Tax
INTERVIEW: More Intense Year-End Pressure To Consider Philanthropy Options
A prominent organization in the US philanthropy field talks about how recent political events and the calendar are putting would-be donors under pressure to grapple quickly with available options.
With a new US presidential administration and members of Congress gearing up to take up the reins of office, there is even more understandable year-end pressure on high net worth individuals to think about tax-smart, high-impact charitable giving options such as donor advised funds as new tax rates loom over the horizon.
That is the view of Karla D'Alleva Valas, who is managing director of the Complex Asset Group for Fidelity Charitable.
While the fine print of tax plans of the upcoming Donald Trump administration and the Republican-controlled Congress will be subject to the usual political theatrics, the fact that tax rates on the wealthy might be cut, or at least won’t go up as was slated under Secretary Hillary Clinton’s rival platform, puts donors in a bind. On the one hand, they might think that it makes sense to wait for the newer tax code to emerge. On the other hand, with year-end tax accounting deadlines so near, some are urgently considering their options so as not to miss out on making use of tax deductions.
“At no time such as this has year-end planning for philanthropy been more appropriate and necessary,” Valas told Family Wealth Report in a telephone interview.
One of the benefits of the donor advised fund model, she said, was its flexibility in giving donors the choice of exactly when to pull the trigger in deciding which non-profits they should send money from the DAF’s funds. And with uncertainties being what they are, that sort of flexibility is a godsend, she said.
A particular benefit of DAFs is the entity’s willingness to consider and accept a variety of asset types, including, illiquid or privately-held investments, ones that go beyond the staples of cash and publicly-listed stocks, she said.
As reported last week, grants via Fidelity Charitable’s DAFs almost doubled over the 10 years to the end of 2015; those of $1 million or more have risen significantly. Fidelity Charitable’s Giving Report sheds light on the grant-making conduct of 132,000 donors who use what the charity calls Giving Accounts to support various causes.
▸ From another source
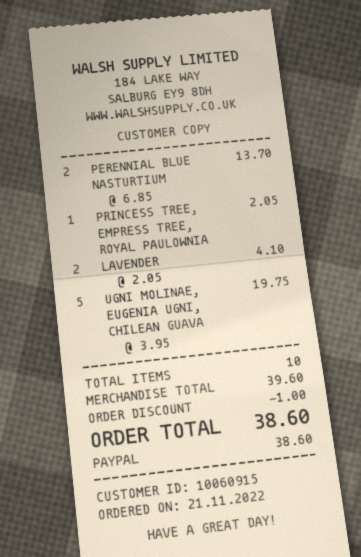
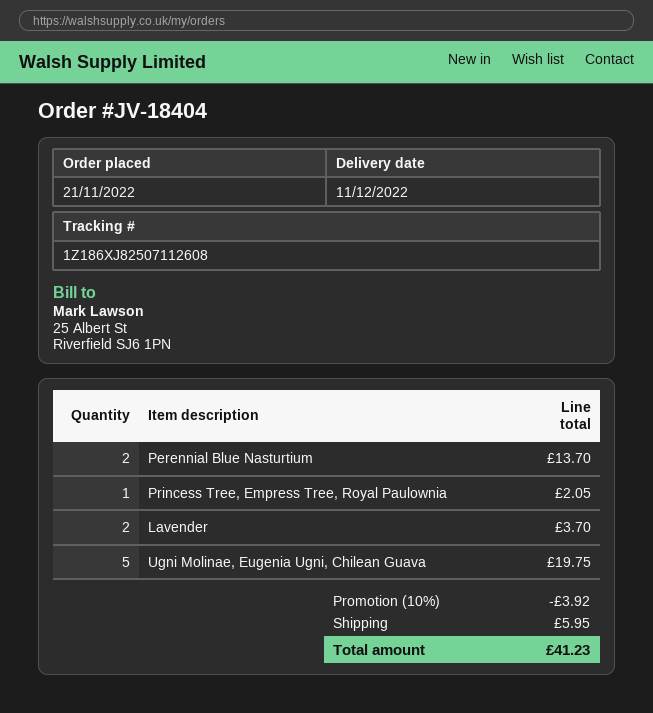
LAVENDER: 2 for 4.10 -> 2 for 3.70
discount: 1.00 -> 3.92
shipping: none -> 5.95
total: 38.60 -> 41.23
In 2015, these donors recommended $3.1 billion in grants to a total of more than 106,000 groups worldwide. (Fidelity Charitable was launched by a group of trustees in 1991.) The average number of grants per Giving Account each year has nearly doubled in the past 10 years to 9.2 grants per Giving Account; grants of $1 million or more increased 27 percent over the previous year, Fidelity Charitable said. Its report is based on an analysis of both the activity of its 80,000-plus Giving Accounts and survey data comparing Fidelity Charitable donors to charitable donors overall.
FWR asked Valas about whether DAFs give holders too much freedom to hold off from choosing to make donations. She responded: “Our donors are active grant-makers and indications are that they are granting more dollars to charity, are granting to a wider array of charities than they used to with direct donations, and are partnering more intentionally with their chosen causes to create additional impact. “We don’t find there is any delay in grant-making,” she added.
She was also asked about the pros and cons of DAFs as contrasted with private foundations. She said these structures are often complementary, citing the example of how, for example, the children of parents who established a foundation to create a family legacy chose to fund individual DAFs to suit their personal philanthropic goals. Ultra-high net worth philanthropists and their advisors are constantly evaluating all of the resources available to them to make strategic decisions which coordinate with a holistic wealth management plan to achieve their charitable mission, she added.